Reactions: Thank You! 1


----------



## windyridgebowman (Feb 23, 2014)

Kevin said:


> That's a 10 right there. Looks like a cross between marble and granite. Fantastic colors.


Wait until you get your box of it Kevin, it really has the granite look.

Reactions: Thank You! 1


----------



## James (Feb 23, 2014)

khobson said:


> I really like the look of that call! Any chance you can post a pic with a darker background.....the lighter background in the pic posted makes it difficult to see some of the detail.


 Here is three different views of it.

Reactions: Like 2 | EyeCandy! 1


----------



## Kevin (Feb 23, 2014)

Wow that feather look, especially as seen in the middle pic, is righteous. Can't wait to get my box from chuck. Awesome stuff.


----------



## James (Feb 23, 2014)

Kevin said:


> Wow that feather look, especially as seen in the middle pic, is righteous. Can't wait to get my box from chuck. Awesome stuff.


You are a lucky man, Kevin. I held back when he posted what you are getting. Didn't even know I had this until yesterday.

Reactions: Like 1


----------



## Kevin (Feb 23, 2014)

James said:


> You are a lucky man, Kevin. I held back when he posted what you are getting. ...




Thank you!


----------



## TMAC (Feb 23, 2014)

Man James I'm glad you posted that. I've got a whole box of that black oak burl I bought from Chuck several months back and haven't turned any. I think I will now

Reactions: Like 1


----------



## windyridgebowman (Feb 24, 2014)

Yeah, now that it's about all gone,and traded away, you all want to buy some, just my luck .lol.

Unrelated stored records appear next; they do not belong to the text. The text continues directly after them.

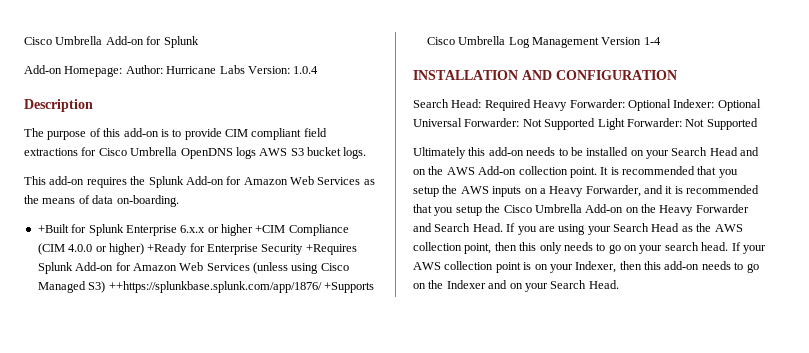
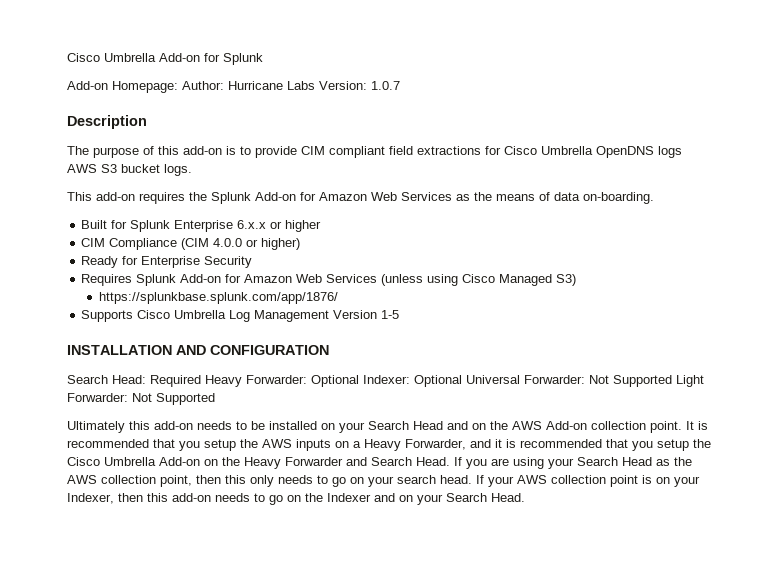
- Add-on Homepage: Author: Hurricane Labs Version: 1.0.4
+ Add-on Homepage: Author: Hurricane Labs Version: 1.0.7
- +Built for Splunk Enterprise 6.x.x or higher +CIM Compliance (CIM 4.0.0 or higher) +Ready for Enterprise Security +Requires Splunk Add-on for Amazon Web Services (unless using Cisco Managed S3) ++https://splunkbase.splunk.com/app/1876/ +Supports Cisco Umbrella Log Management Version 1-4
+ Built for Splunk Enterprise 6.x.x or higher
+ CIM Compliance (CIM 4.0.0 or higher)
+ Ready for Enterprise Security
+ Requires Splunk Add-on for Amazon Web Services (unless using Cisco Managed S3)
+ https://splunkbase.splunk.com/app/1876/
+ Supports Cisco Umbrella Log Management Version 1-5

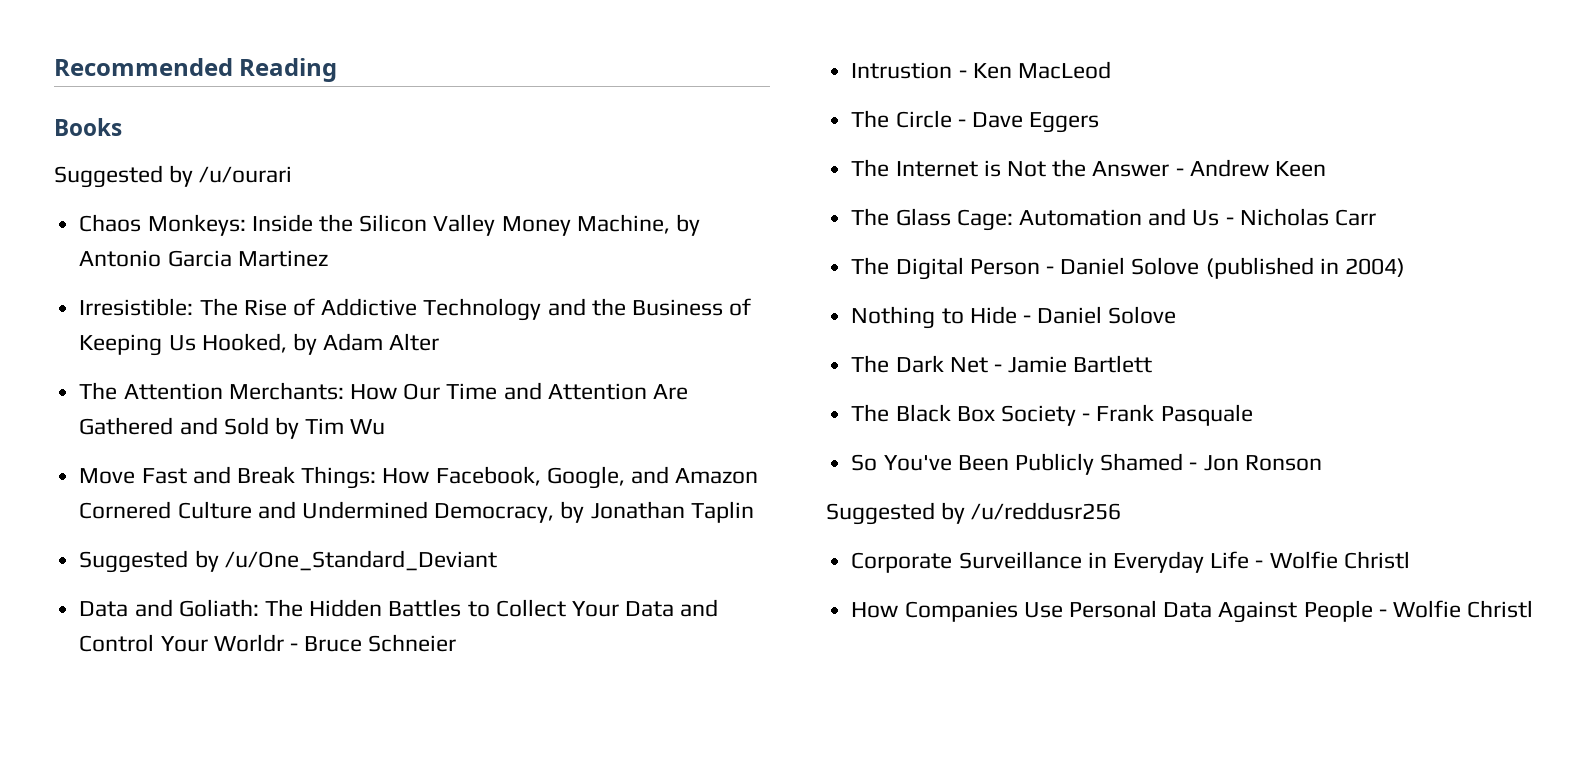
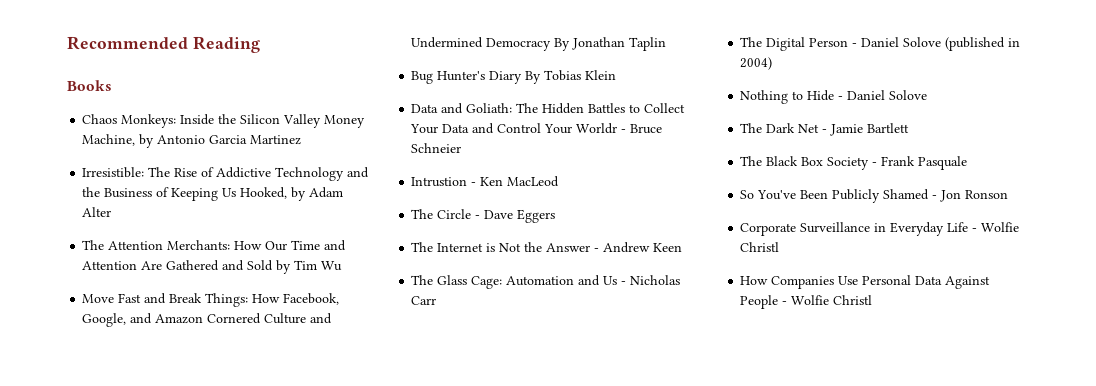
- Suggested by /u/ourari
- Move Fast and Break Things: How Facebook, Google, and Amazon Cornered Culture and Undermined Democracy, by Jonathan Taplin
+ Move Fast and Break Things: How Facebook, Google, and Amazon Cornered Culture and Undermined Democracy By Jonathan Taplin
- Suggested by /u/One_Standard_Deviant
+ Bug Hunter's Diary By Tobias Klein
- Suggested by /u/reddusr256

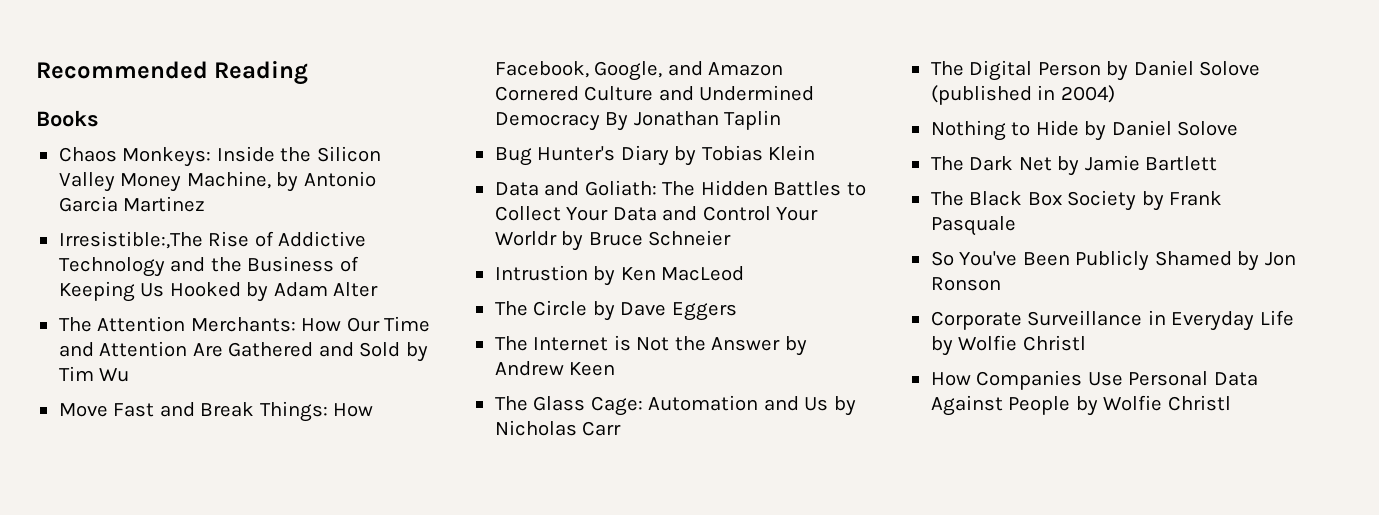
- Irresistible: The Rise of Addictive Technology and the Business of Keeping Us Hooked, by Adam Alter
+ Irresistible:,The Rise of Addictive Technology and the Business of Keeping Us Hooked by Adam Alter
- Bug Hunter's Diary By Tobias Klein
+ Bug Hunter's Diary by Tobias Klein
- Data and Goliath: The Hidden Battles to Collect Your Data and Control Your Worldr - Bruce Schneier
+ Data and Goliath: The Hidden Battles to Collect Your Data and Control Your Worldr by Bruce Schneier
- Intrustion - Ken MacLeod
+ Intrustion by Ken MacLeod
- The Circle - Dave Eggers
+ The Circle by Dave Eggers
- The Internet is Not the Answer - Andrew Keen
+ The Internet is Not the Answer by Andrew Keen
- The Glass Cage: Automation and Us - Nicholas Carr
+ The Glass Cage: Automation and Us by Nicholas Carr
- The Digital Person - Daniel Solove (published in 2004)
+ The Digital Person by Daniel Solove (published in 2004)
- Nothing to Hide - Daniel Solove
+ Nothing to Hide by Daniel Solove
- The Dark Net - Jamie Bartlett
+ The Dark Net by Jamie Bartlett
- The Black Box Society - Frank Pasquale
+ The Black Box Society by Frank Pasquale
- So You've Been Publicly Shamed - Jon Ronson
+ So You've Been Publicly Shamed by Jon Ronson
- Corporate Surveillance in Everyday Life - Wolfie Christl
+ Corporate Surveillance in Everyday Life by Wolfie Christl
- How Companies Use Personal Data Against People - Wolfie Christl
+ How Companies Use Personal Data Against People by Wolfie Christl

Reactions: Like 1 | Funny 1


----------



## James (Feb 24, 2014)

TMAC said:


> Man James I'm glad you posted that. I've got a whole box of that black oak burl I bought from Chuck several months back and haven't turned any. I think I will now


Tim, I'm not sure you will like how it turns, just as well seal the box and send here to me.

Reactions: Funny 1


----------



## windyridgebowman (Feb 24, 2014)

You have some BOB headed your way James, with an offer. You didn't completely miss the boat .lol.

Reactions: Thank You! 1


----------



## James (Feb 25, 2014)

windyridgebowman said:


> You have some BOB headed your way James, with an offer. You didn't completely miss the boat .lol.


Awesome, Sounds like a plan in the works. Now my mind will be working overtime trying to figure out the mystery!


----------